Links To Suppliers

I have been having issues adding links to my sidebar and have set up this page that I will be adding to.  These links are for suppliers that I have used or have already discovered on the internet.  I like to shop around and get the best price and am not adverse to buying from Europe if I can’t find what I need in the UK, and if the rate of exchange is better value.  It is good to get on the mailing lists to be made aware of sales or discounts.  Please note that the quality can vary from supplier.  I cannot list the differences here, but I will write about them in my posts when required.

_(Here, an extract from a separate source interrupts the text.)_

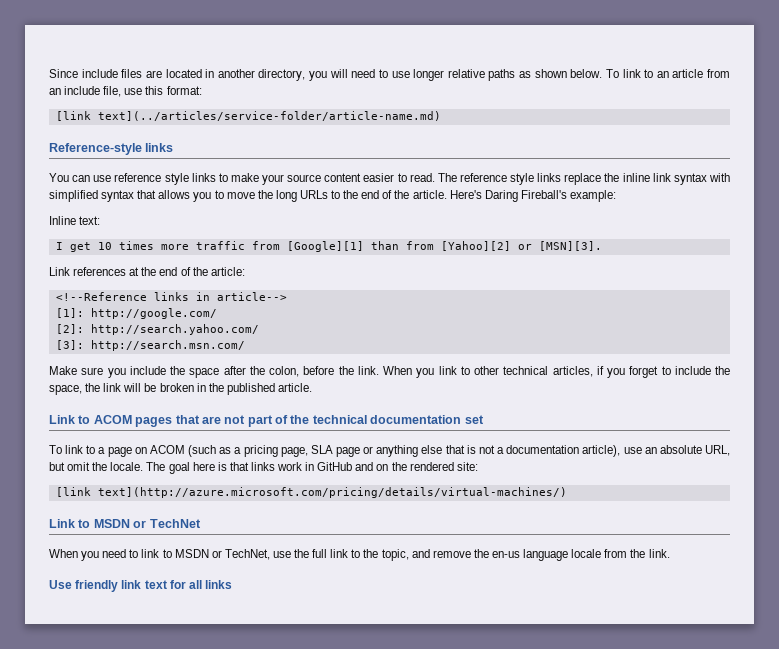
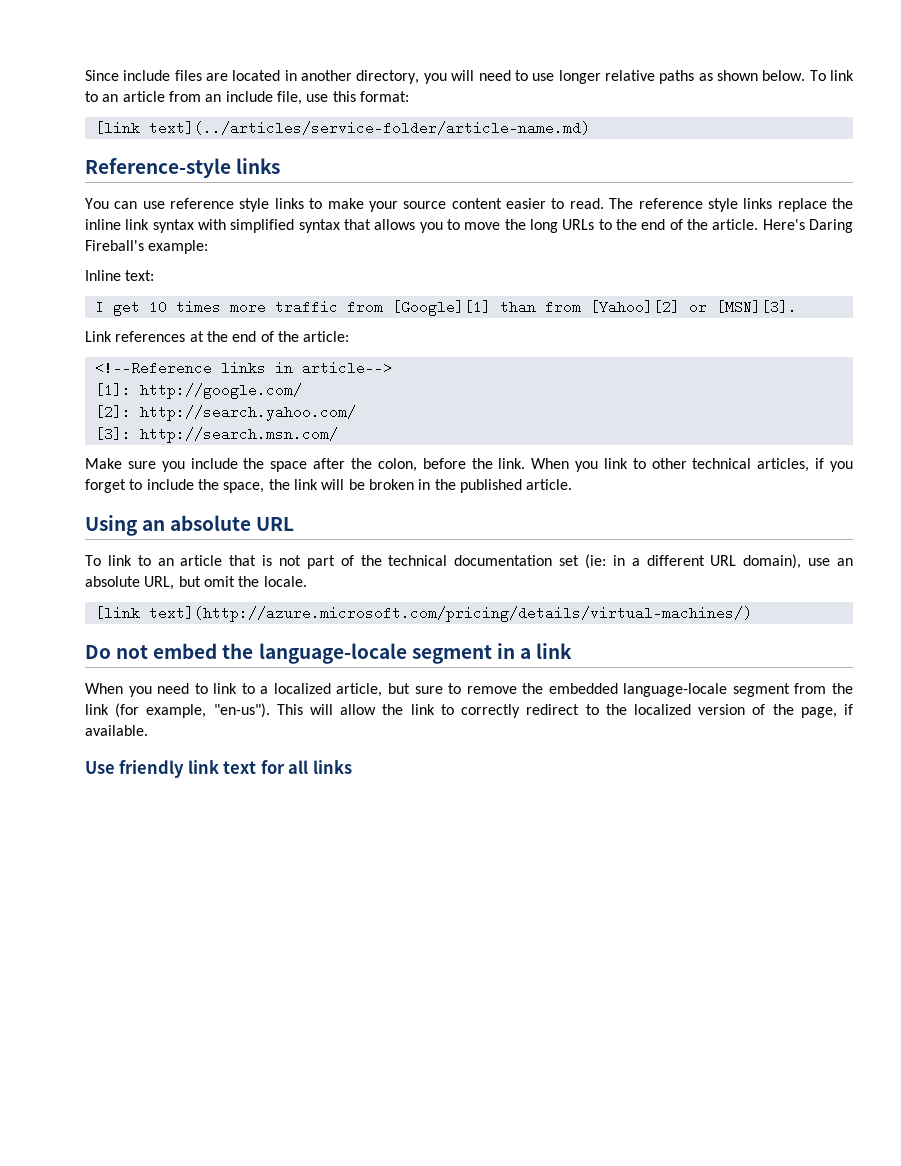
[49,415,221,427] Link to ACOM pages that are -> [85,515,295,536] [85,555,273,566] Using an absolute URL // To link to an article that is
[49,445,621,457] // To link to a page on ACOM (such as a pricing page, SLA page or anything else that is not a documentation article), -> [585,554,802,569] (ie: in a different URL domain),
[146,462,478,474] [55,487,567,498] [49,519,201,528] The goal here is that links work in GitHub and on the rendered site: // [link text](http://azure.microsoft.com/pricing/details/virtual-machines/) // Link to MSDN or TechNet -> [94,606,752,622] [85,643,573,664] // [link text](http://azure.microsoft.com/pricing/details/virtual-machines/) // Do not embed the language-locale segment in a link
[174,549,670,561] MSDN or TechNet, use the full link to the topic, and remove the en-us language locale from the link. -> [260,683,853,697] [85,703,854,718] [85,725,148,736] a localized article, but sure to remove the embedded language-locale segment from the link (for example, "en-us"). This will allow the link to correctly redirect to the localized version of the page, if available.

Wool, Fibers, and Felting Supplies

  1.  World of Wool  – UK –  I buy most of my wool from here.
  2. Wingham Wool Works – UK – I have bought a wooden felting roller, felting block, bulb spray, some carded batts and pre-felt from here as the merino tops tend to be a bit more expensive than WOW, unless they are having a sale.
  3.  DHG Shop – Italy – The website is in Italian, English and Russian.  DHG is one of the largest dying houses in Europe and is probably where most of your wool is dyed.  If you are a member of the International Feltmakers Association, you are entitled to a 10% discount before VAT and can be combined with other offers.  You will need to get the code from the IFA website.  The prices are in Euros.  It is where I purchase my viscose from as it is currently the cheapest place to purchase it and can be bought in 100g increments for less than what is charged for half that amount in the UK.  I have recently purchased superfine and fine merino that was on offer. I also think Flax is better value if you are inclined to use it.  It doesn’t matter how much you purchase, the shipping charges are around 11 euros and it takes about a week to arrive.  The merino is a bit finer than from WOW.


Hat Forms, Shoe Lasts

  1.  Gillian Glad Rags – UK  – Hat forms, slipper lasts – I have purchased all of my polystyrene hat forms from here and some slipper lasts.  I love the hat forms, but the jury is currently out on the slipper form. I will review that again once I make a pair of slippers according to her instructions.
  2.  Wingham Wool Works – UK – Hat forms, shoe lasts are being discontinued
  3.  Wollknoll – Germany – Hat forms, shoe lasts – I have purchased one of their fiberglass hat forms and recently their shoe lasts.  The shoe lasts are 11 euros, but shipping is about 17 euros for up to 5 kilos.  The shoe lasts look more like a foot.  They are a large supplier of wool and felting supplies, but I can’t get my head around the amount of wool one needs to order.  If ordering in bulk, it might be worth it, but shop around.
  4.  George Weil – UK – Hat shapers – I purchased two hat shapers from here when I went up to Guildford recently.  The hat shapers are imported from America and the sizes are limited.  They will, however, order one in your size and style if it isn’t in stock or on their website.  I was lucky that they had a small trilby form in my size.  Although American prices are less, there is duty and shipping to consider unless you are going to the States and can order it in advance or someone brings it to you.  I have the Untouchables Trilby in small and a Top Hat in medium.  You don’t actually need a hat shaper to make either of these as a polystyrene hat form will suffice as you can shape the dome from a cloche.  You just need to be innovative.  Having said that, I do love mine and have already adapted hats on them.
  5.  Frank’s Cane and Rush Supply – USA
  6.  Handcrafted Hat Blocks – UK – Hand made wooden hat blocks, custom – I have two of these in different shapes.  They are like pieces of art and I have yet to use them.  The prices are reasonable as vintage hat blocks can be very expensive.  He also sells on eBay.
  7.  Wig Forms – eBay or the cheapest place you can buy them – Wig forms tend to be smaller in circumference than hat forms.  I have three in different sizes – one of them being my size and is what I shape hats for myself on.  They also come with a bracket to clip to a table, though I don’t use it for that.  They are canvas covered cork and can be pinned, but if you don’t want it to get wet or stained, it is worth keeping the plastic on.  They are also tall, so can be used to make top hats when padded out as they are head shaped (like an upside down punching bag).  They are probably the cheapest type of hat form you can buy.